I don’t personally know of a way to send events to psychopy from Qt, but it’s got me thinking about workarounds.

How complex does your gui need to be, and have you seen this post by Jon about full screen mode and the gui dialog? I would think the easiest way to go would be to use the existing psychopy.gui module. I find the drop-down menus to be quite useful. I also wonder if one could modify psychopy.gui to incorporate other qt widgets if you need them, but it’s just a thought, I haven’t looked into it. If you really want to expand integration with Qt, you should study the file where that happens: psychopy/event/qtgui.py , in the GitHub repository, for example.

Another option is just to program the gui and events using psychopy’s existing tools, but this depends on how complicated it has to be. For an experiment I’m running now I’d made some buttons and drag and drop features, but it certainly took a little elbow grease.

I think @daniel.riggs1 is on the right track:if your GUI needs aren’t too complicated, try to keep everything within PsychoPy. You will be heading for a world of pain by trying to have separate processes with interfaces.

I have previously run a second window for the experimenter, displaying a rating scale so the experimenter can change settings on the fly. This might be even more convenient than using the dialog box, as you can respond to changes immediately and continuously, rather than waiting for the dialog box to open and then return.

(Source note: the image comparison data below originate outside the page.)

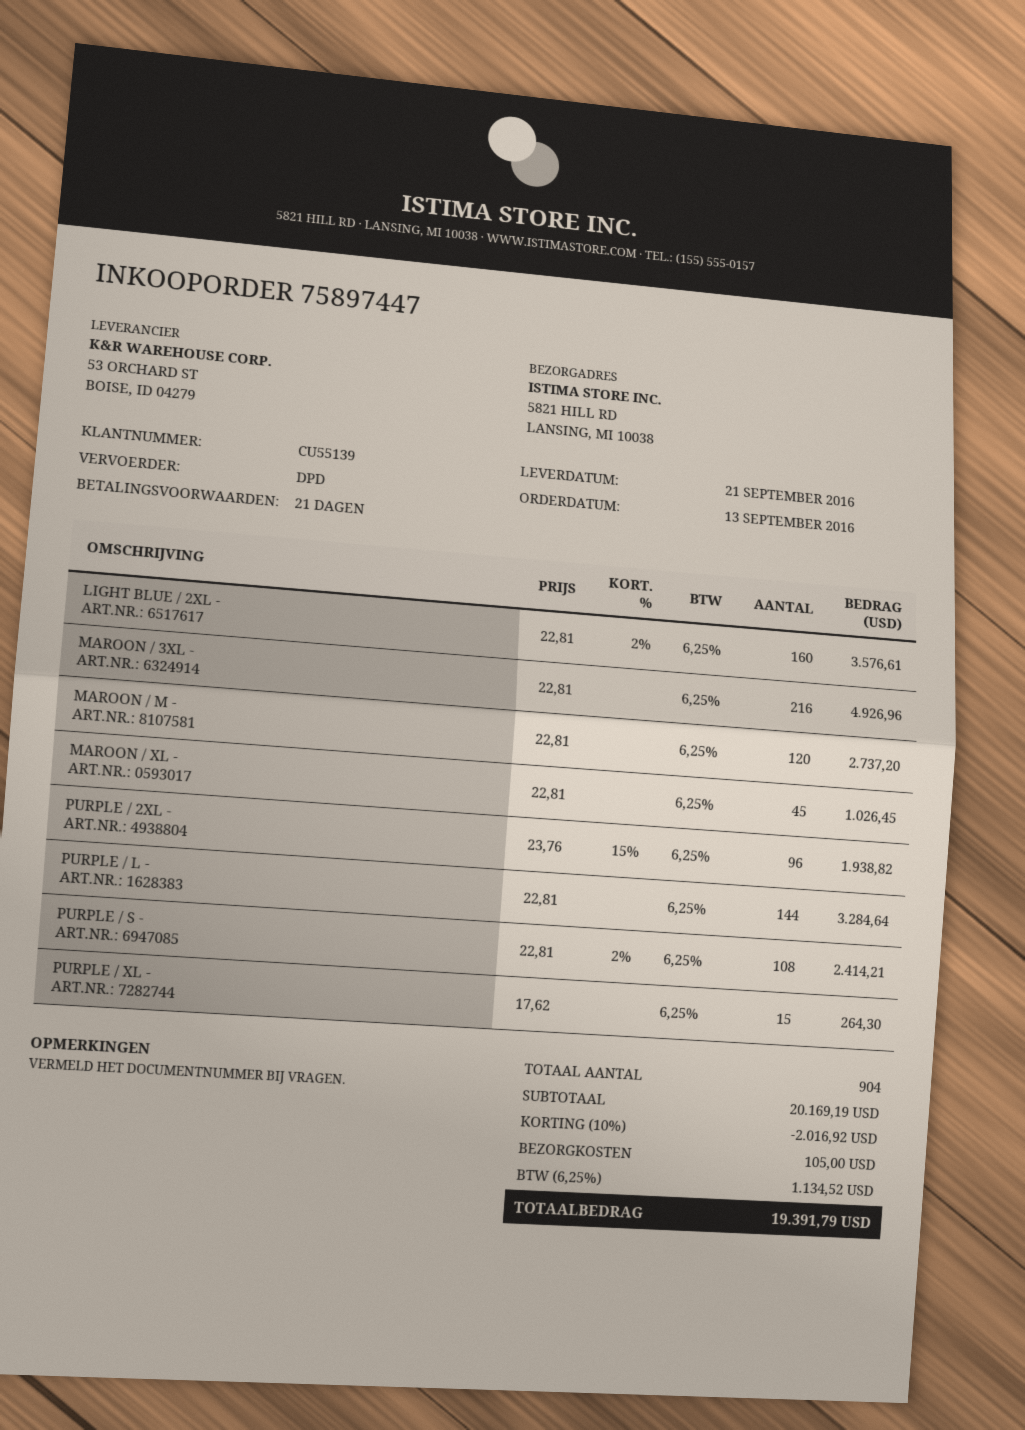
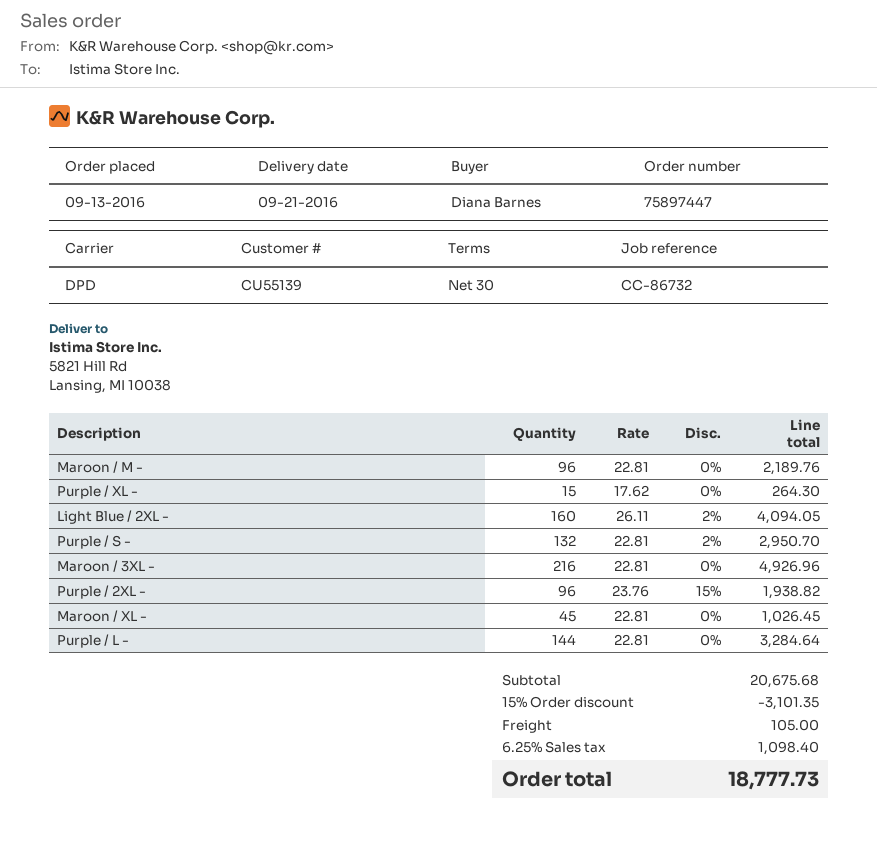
payment terms: 21 days -> 30 days
LIGHT BLUE / 2XL -: 160 x 22.81 - 2% = 3576.61 -> 160 x 26.11 - 2% = 4094.05
MAROON / M -: 120 x 22.81 = 2737.20 -> 96 x 22.81 = 2189.76
PURPLE / S -: 108 x 22.81 - 2% = 2414.21 -> 132 x 22.81 - 2% = 2950.70
subtotal: 20169.19 -> 20675.68
discount: 10% = 2016.92 -> 15% = 3101.35
tax: 6.25% = 1134.52 -> 6.25% = 1098.40
total: 19391.79 -> 18777.73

Thank you so much for detailed replies!

Unfortunately, I need a quite complex control center for an experiment, ideally with easy controls a la knobs and sliders and Matplotlib real-time graphing canvas at the center. For now I have implementedthe real-time plotting gui as a separate python process that communicates with Psychopy via a local websocket, but I can only read out the data that Psychopy receives from the eye tracker in this setup, not callback Psychopy and modify the running script.
So I need something that looks like this:


I work with small primate species: common marmosets. therefore I cannot calibrate the eye-tracker by standard methods and can only work with raw data that I need to constantly fine-tune in real time to achieve good calibration.
I will study qtgui.py file. Before it I wanted to see if someone else has already been trying to do something similar to my plan. I will gladly share the code if I manage to make something useful.
I hope Jon can find the time to give me some pointers as well.

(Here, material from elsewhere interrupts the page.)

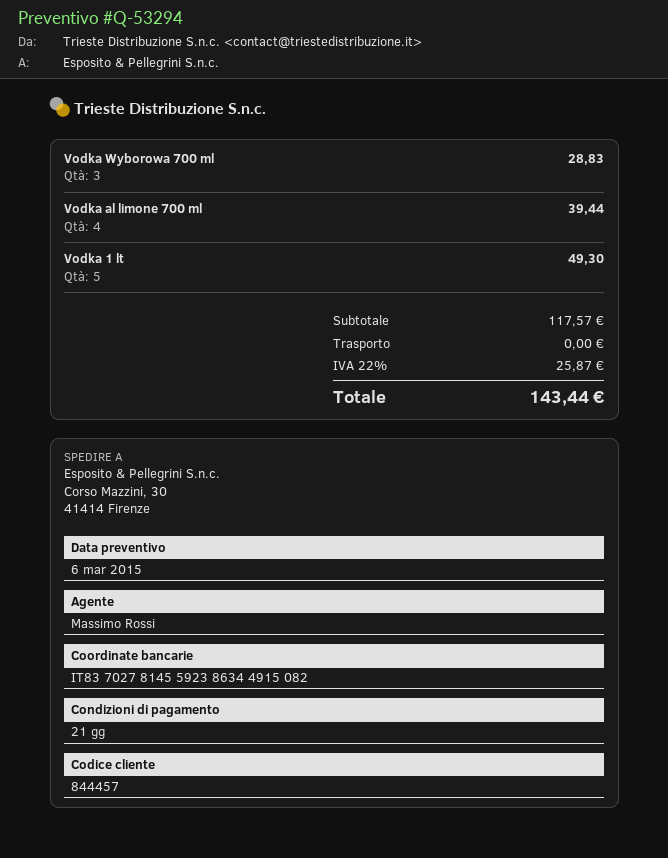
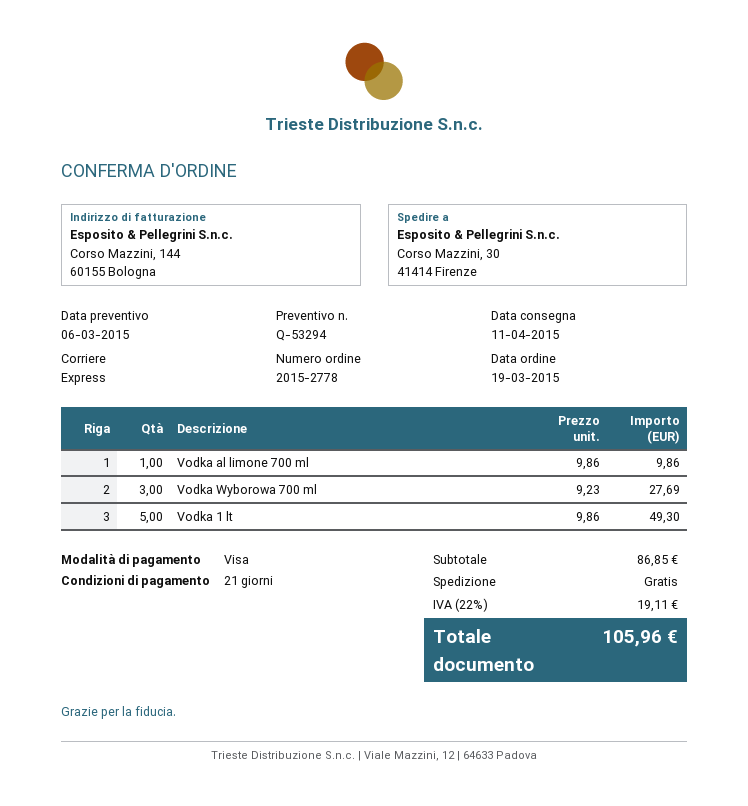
Vodka Wyborowa 700 ml: 3 for 28.83 -> 3 for 27.69
Vodka al limone 700 ml: 4 for 39.44 -> 1 for 9.86
subtotal: 117.57 -> 86.85
tax: 22% = 25.87 -> 22% = 19.11
total: 143.44 -> 105.96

Wow, sounds like a cool experiment and you clearly know what you are doing technically. I’m a bit lost, though, as to why the communication can’t be two-way. Surely the PsychoPy script can just periodically check a web socket/UDP port or whatever for input and modify variables accordingly?

I am just afraid the dependence on external input from a separate process can mess up the timing of my main loop inside Psychopy. For gui plotting the listener function runs in its own thread, but threads in Python are not truly parallel and share the same interpreter. For realt-time plotting i use a Python 3 interpreter to separate processes.